Modification records
*** Begin section ***

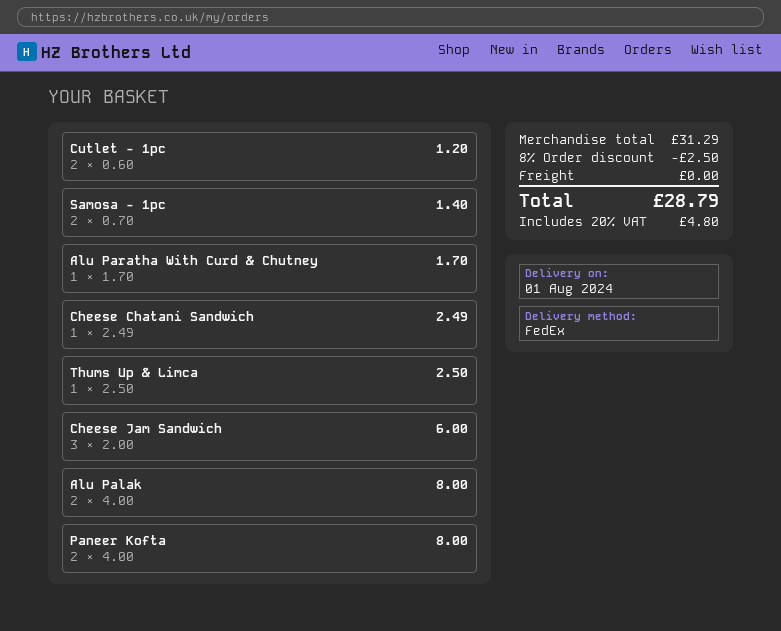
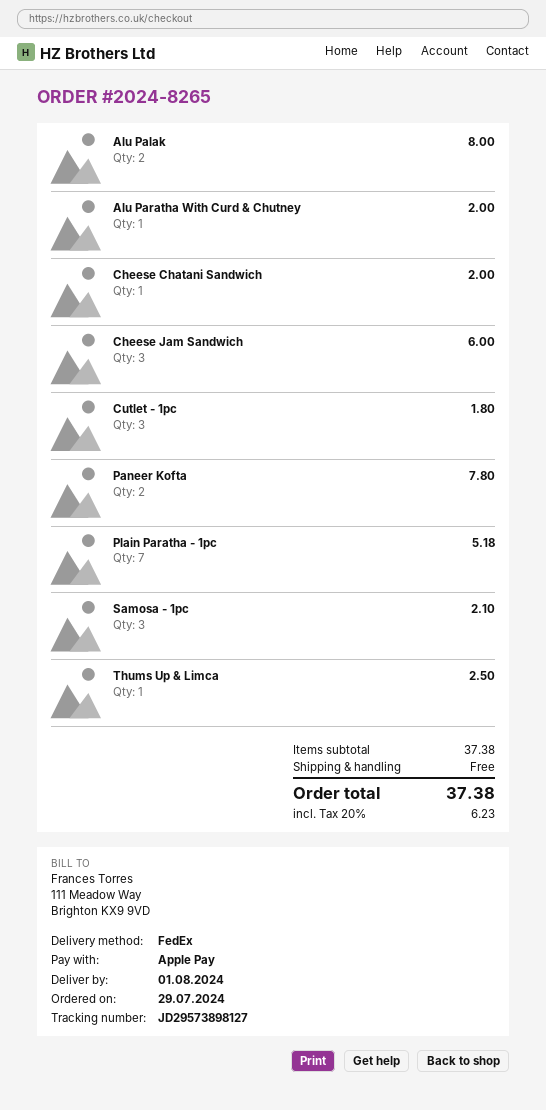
Cutlet - 1pc: 2 for 1.20 -> 3 for 1.80
Samosa - 1pc: 2 for 1.40 -> 3 for 2.10
Alu Paratha With Curd & Chutney: 1 for 1.70 -> 1 for 2.00
Cheese Chatani Sandwich: 1 for 2.49 -> 1 for 2.00
Paneer Kofta: 2 for 8.00 -> 2 for 7.80
Plain Paratha - 1pc: none -> 7 for 5.18
subtotal: 31.29 -> 37.38
discount: 8% = 2.50 -> none
tax: 20% = 4.80 -> 20% = 6.23
total: 28.79 -> 37.38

*** End section ***

Goal of the exercise.
Return every line of the records in which the word "Paratha" is found.

Reply to the exercise.
Alu Paratha With Curd & Chutney: 1 for 1.70 -> 1 for 2.00
Plain Paratha - 1pc: none -> 7 for 5.18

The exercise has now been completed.